When the weather is good it’s glorious and when the weather is poor you can’t see anything. Add to that the noise from the lions roaring at the Dartmoor Zoological Park in the mist and it could almost be ‘Hound of The Baskervilles’. Keen to try out one of our latest Topcon Total Survey Stations, the surveying team decided to see if they could get an infra-red remote reading back from Sheepstor, and much to their surprise they did, despite the fact that it was 1019 metres away. We use this technology to gather information on buildings / structures / features which we cannot easily reach with the prism pole – for example building elevations and heights of neighbouring properties. Weather conditions and the material which the infra-red beam is bouncing back off can sometimes cause problems, but otherwise it is a great tool which all of our total stations have.

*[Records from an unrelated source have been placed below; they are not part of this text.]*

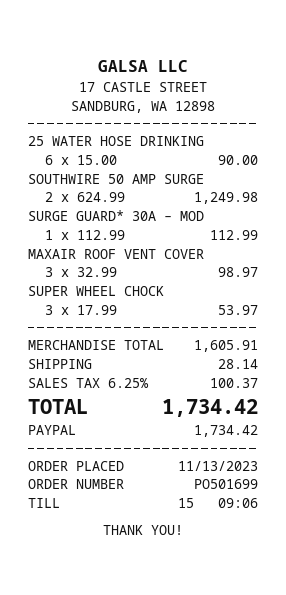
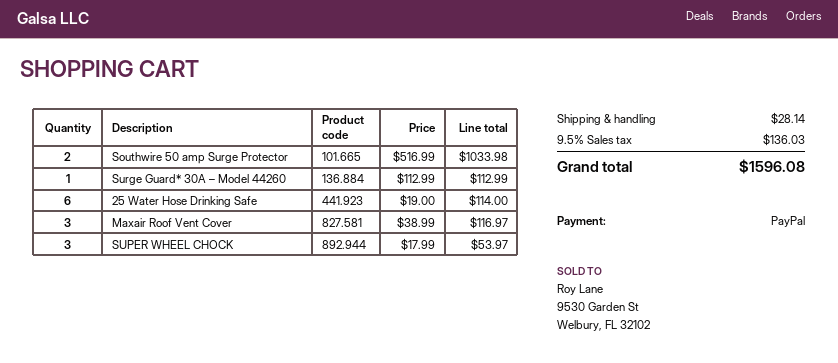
25 WATER HOSE DRINKING: 6 x 15.00 = 90.00 -> 6 x 19.00 = 114.00
SOUTHWIRE 50 AMP SURGE: 2 x 624.99 = 1249.98 -> 2 x 516.99 = 1033.98
MAXAIR ROOF VENT COVER: 3 x 32.99 = 98.97 -> 3 x 38.99 = 116.97
tax: 6.25% = 100.37 -> 9.5% = 136.03
total: 1734.42 -> 1596.08

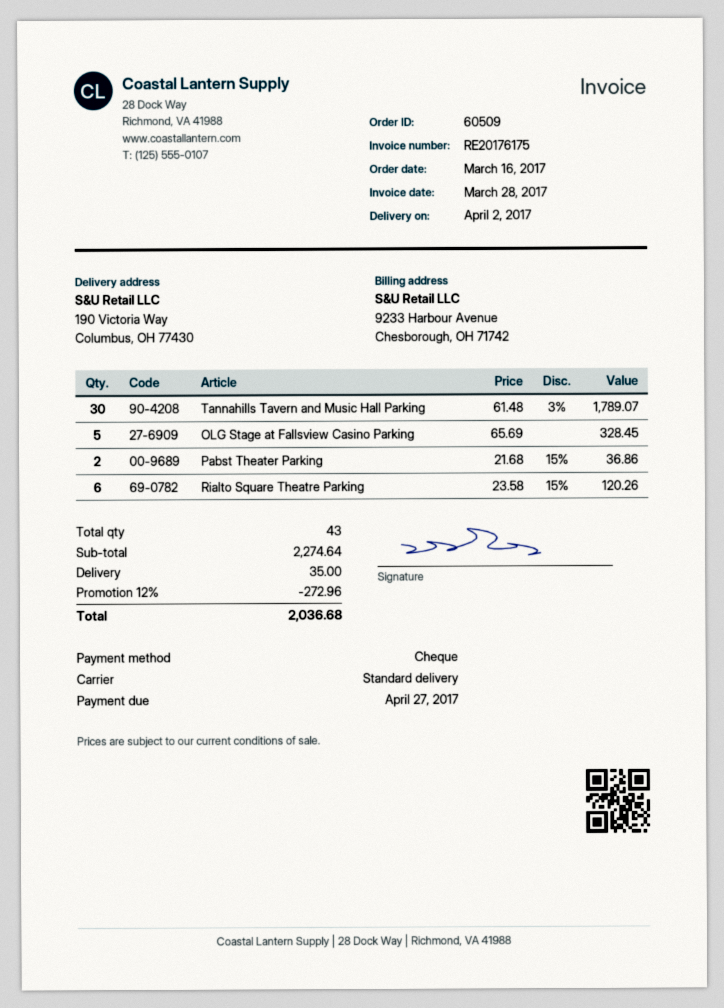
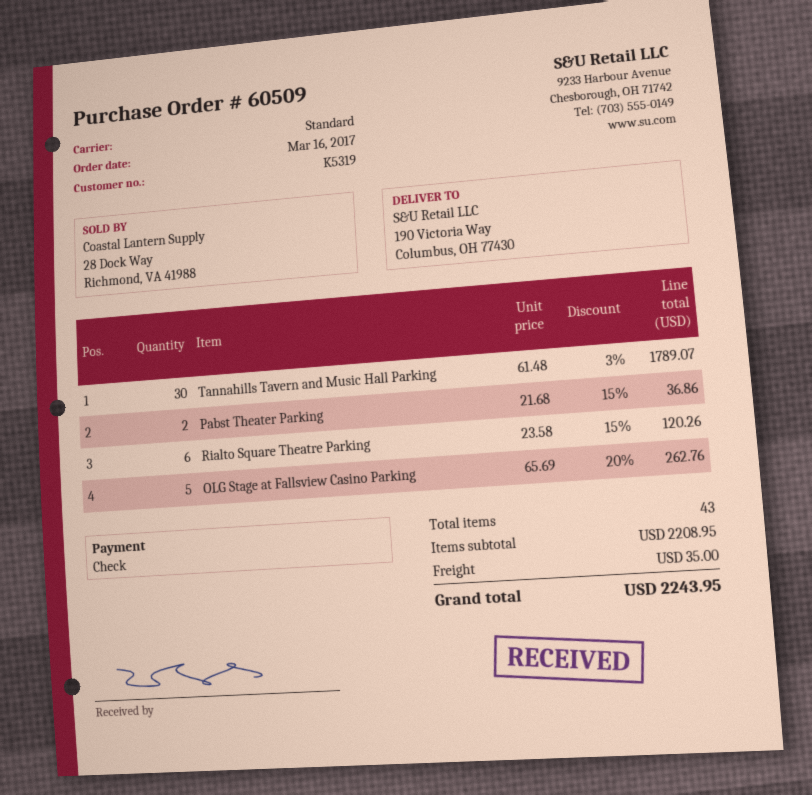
OLG Stage at Fallsview Casino Parking: 5 x 65.69 = 328.45 -> 5 x 65.69 - 20% = 262.76
subtotal: 2274.64 -> 2208.95
discount: 12% = 272.96 -> none
total: 2036.68 -> 2243.95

The weather in the South Hams area of Devon this week has been fairly grim for November, so given that it is August it has been dire. Land surveyors are by definition a hardy bunch, but there are always so many days a year that are wet knicker days, you probably get the idea ! When your second pair of socks are soaked by 10am then you are not going to make it through the day. We always try to avoid the worst of the weather conditions and like all land surveyors are avid weather forecast watchers. Not only do the surveyors get wet, the surveying gets slowed down, optical equipment steams up and at worst water enters a very expensive piece of electronic circuit board and a large repair invoice follows.
The South West Land Surveying office is in the National Park, but even so Dartmoor was not visible at all today and those land surveyors who were able to undertake drawing work were very happy !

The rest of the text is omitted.